§ AVAILABLE DATA
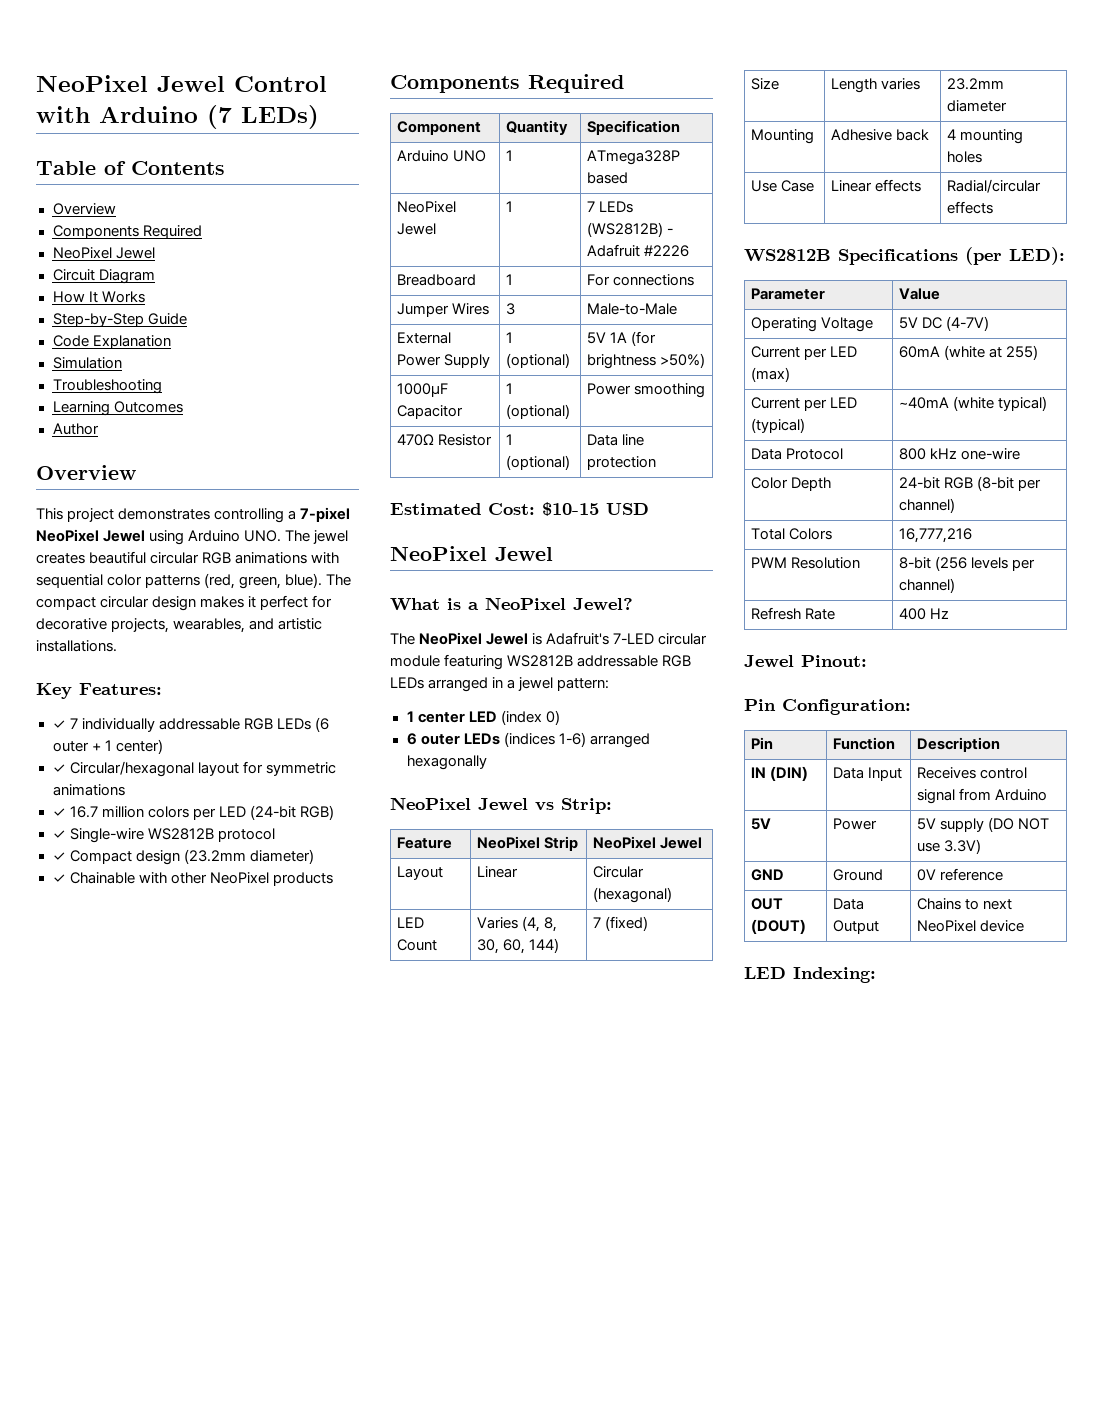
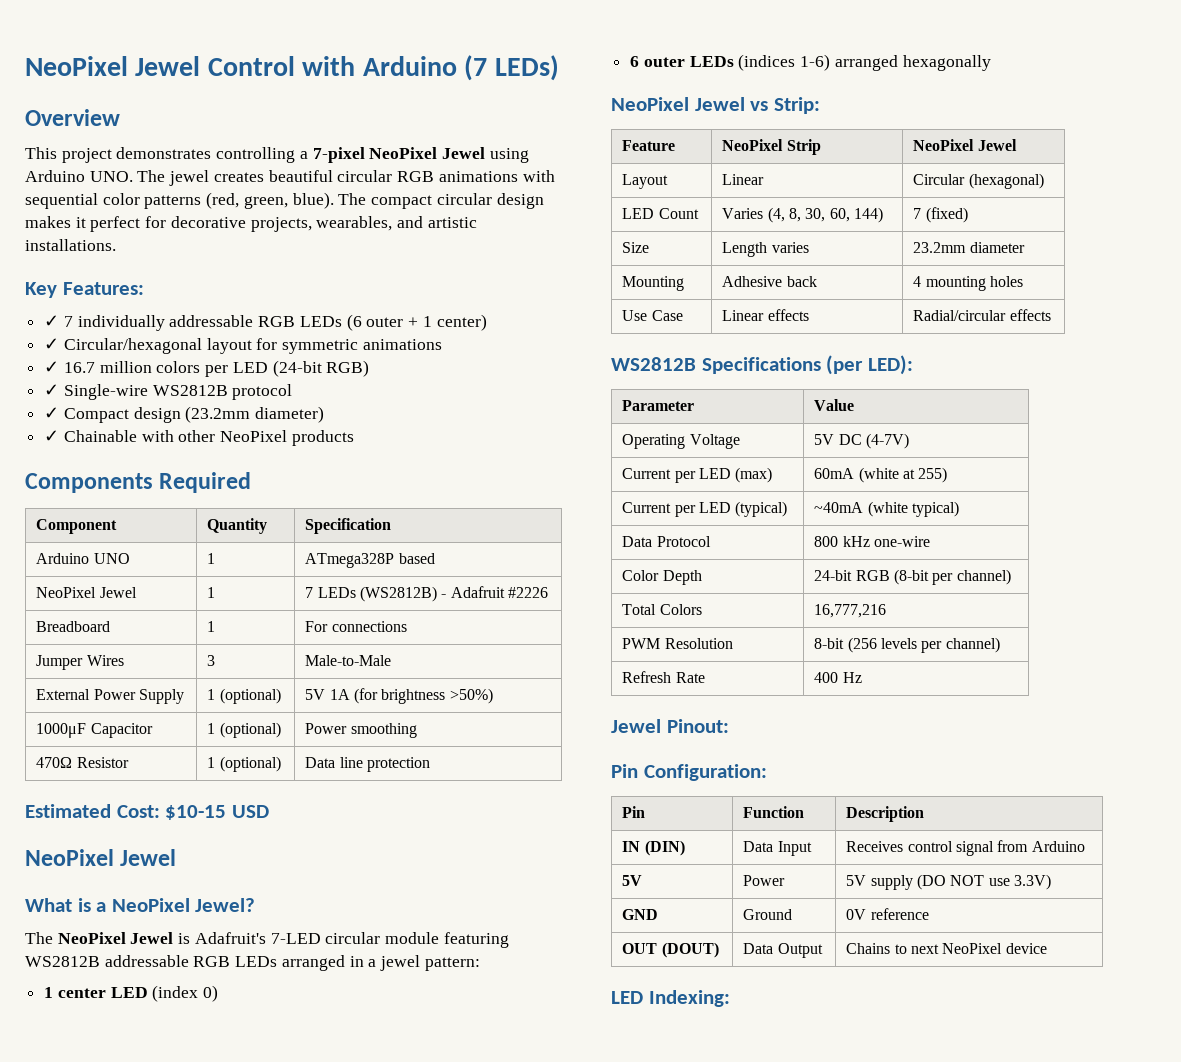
- Table of Contents
- Overview
- Components Required
- NeoPixel Jewel
- Circuit Diagram
- How It Works
- Step-by-Step Guide
- Code Explanation
- Simulation
- Troubleshooting
- Learning Outcomes
- Author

§ TASK TO CARRY OUT
Output each record above exactly as written. Skip any pictures.

§ REPLY TO THE EXERCISE
- Table of Contents
- Overview
- Components Required
- NeoPixel Jewel
- Circuit Diagram
- How It Works
- Step-by-Step Guide
- Code Explanation
- Simulation
- Troubleshooting
- Learning Outcomes
- Author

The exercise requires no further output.